Judge Overseeing 200 Suits Against Painkiller Makers Holds Summit To Get To Root Of Crisis

Taking Purdue Pharma's most powerful pill off the market was one suggestion at the gathering held by U.S. District Judge Dan Polster. Meanwhile, those on the front lines of the epidemic are struggling to deal with the crisis without extra funding from the federal government.

Bloomberg: Purdue’s Oxycontin Targeted At Judge’s Opioid Summit 

Local governments pressing lawsuits to hold pharmaceutical companies responsible for the opioid epidemic told a judge that taking the strongest version of Purdue Pharma Inc.’s Oxycontin painkiller off the market would have immediate results in addressing the crisis, according to people at the meeting. Purdue’s 80-milligram version of Oxycontin is snorted by thousands of abusers, so removing it would be a good first step, experts for cities and counties and state attorneys general told U.S. District Judge Dan Polster, according to three people in attendance at the Wednesday meeting. They spoke on the condition of anonymity because they weren’t authorized to speak publicly about the closed-door summit. (Feeley, 2/2)

Reuters: New York Accuses Insys Of Deceptively Marketing Opioid

Insys Therapeutics Inc's legal woes deepened on Thursday as New York's attorney general filed a lawsuit seeking at least $75 million from the company, which he said deceptively promoted a fentanyl-based cancer pain medicine for unsafe uses. New York Attorney General Eric Schneiderman alleged that the Chandler, Arizona-based drugmaker recklessly marketed its product Subsys for wider uses than the U.S. Food and Drug Administration approved and bribed doctors to prescribe it. (2/1)

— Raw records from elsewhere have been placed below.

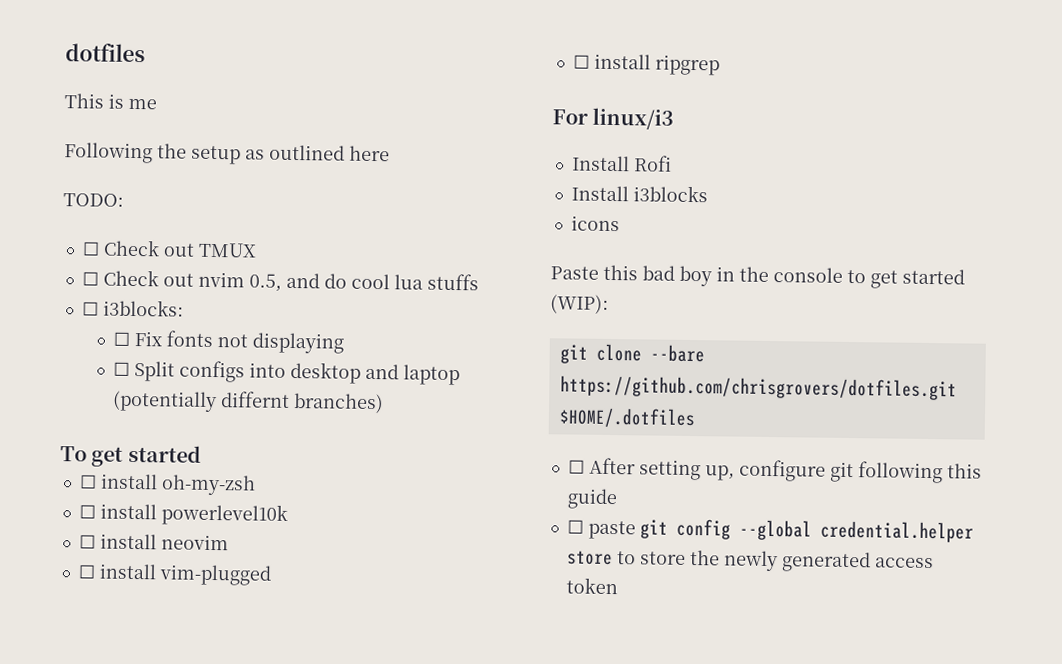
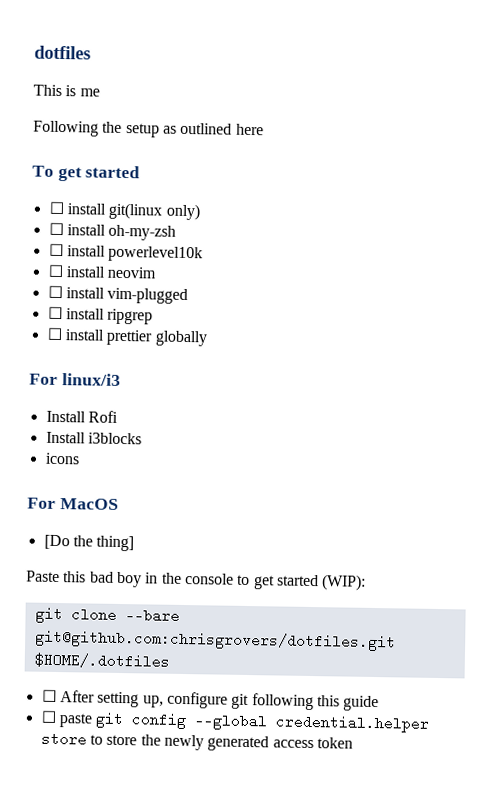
- TODO:
- ☐ Check out TMUX
- ☐ Check out nvim 0.5, and do cool lua stuffs
- ☐ i3blocks:
- ☐ Fix fonts not displaying
- ☐ Split configs into desktop and laptop (potentially differnt branches)
+ ☐ install git(linux only)
+ ☐ install prettier globally
+ For MacOS
+ [Do the thing]
- git clone --bare https://github.com/chrisgrovers/dotfiles.git $HOME/.dotfiles
+ git clone --bare git@github.com:chrisgrovers/dotfiles.git $HOME/.dotfiles

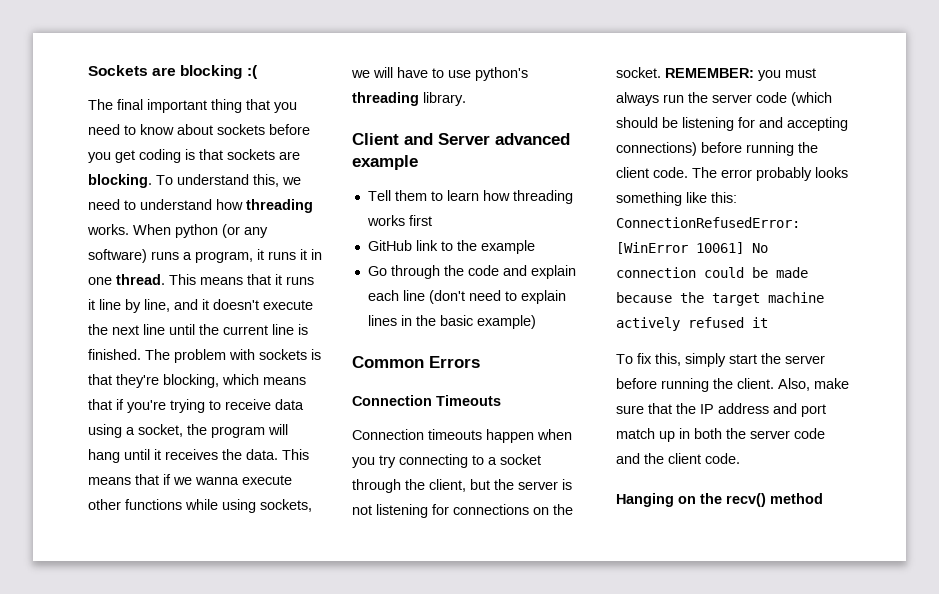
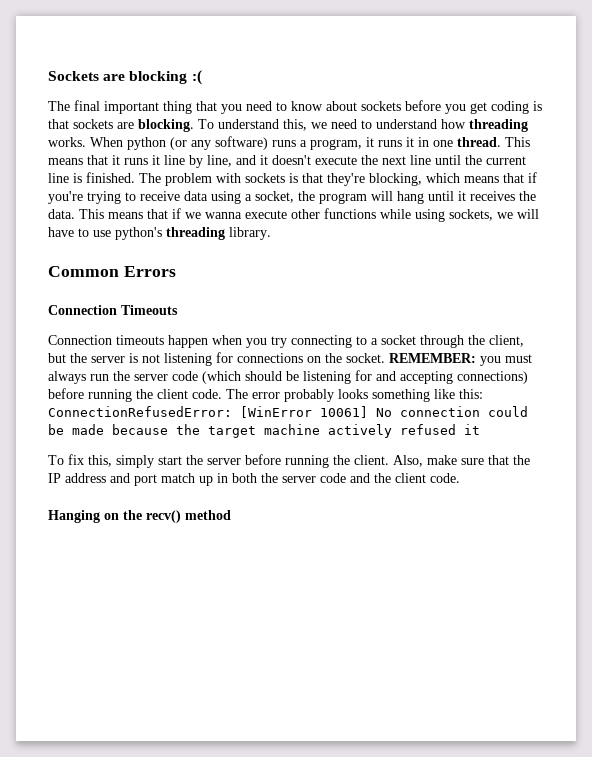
- Client and Server advanced example
- Tell them to learn how threading works first
- GitHub link to the example
- Go through the code and explain each line (don't need to explain lines in the basic example)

Modern Healthcare: Trump's Opioid Priority Still Lacks Congressional Funding 

Every 25 minutes an infant is born to an opioid-addicted mother, and that's when the intense care starts. The average hospital bill to Medicaid in Missouri is about $63,000 per birth of a child with so-called neonatal abstinence syndrome. These babies may experience difficulty eating and breathing, rapid weight loss and sometimes seizures; on average, they stay in the hospital for three weeks after birth. From 2009 to 2012, hospital billing for care of these infants soared from $732 million to $1.5 billion, according to the last comprehensive analysis by Journal of Perinatology. Since that study, addiction rates have only climbed but there has been no more recent estimate of the costs incurred. (Luthi, 2/1)

And in California —

Los Angeles Times: Orange County’s Only Needle Exchange Shuts Down After Santa Ana Denies Permit

Orange County's first and only needle exchange program has shut down after Santa Ana city officials denied its permit application, a move some local advocacy groups and the state's leading public health agency say could negatively affect public welfare. However, the city contends the move was necessary because of an increased number of discarded syringes in the Santa Ana Civic Center, for which it says the needle exchange was at fault. (Brazil, 2/1)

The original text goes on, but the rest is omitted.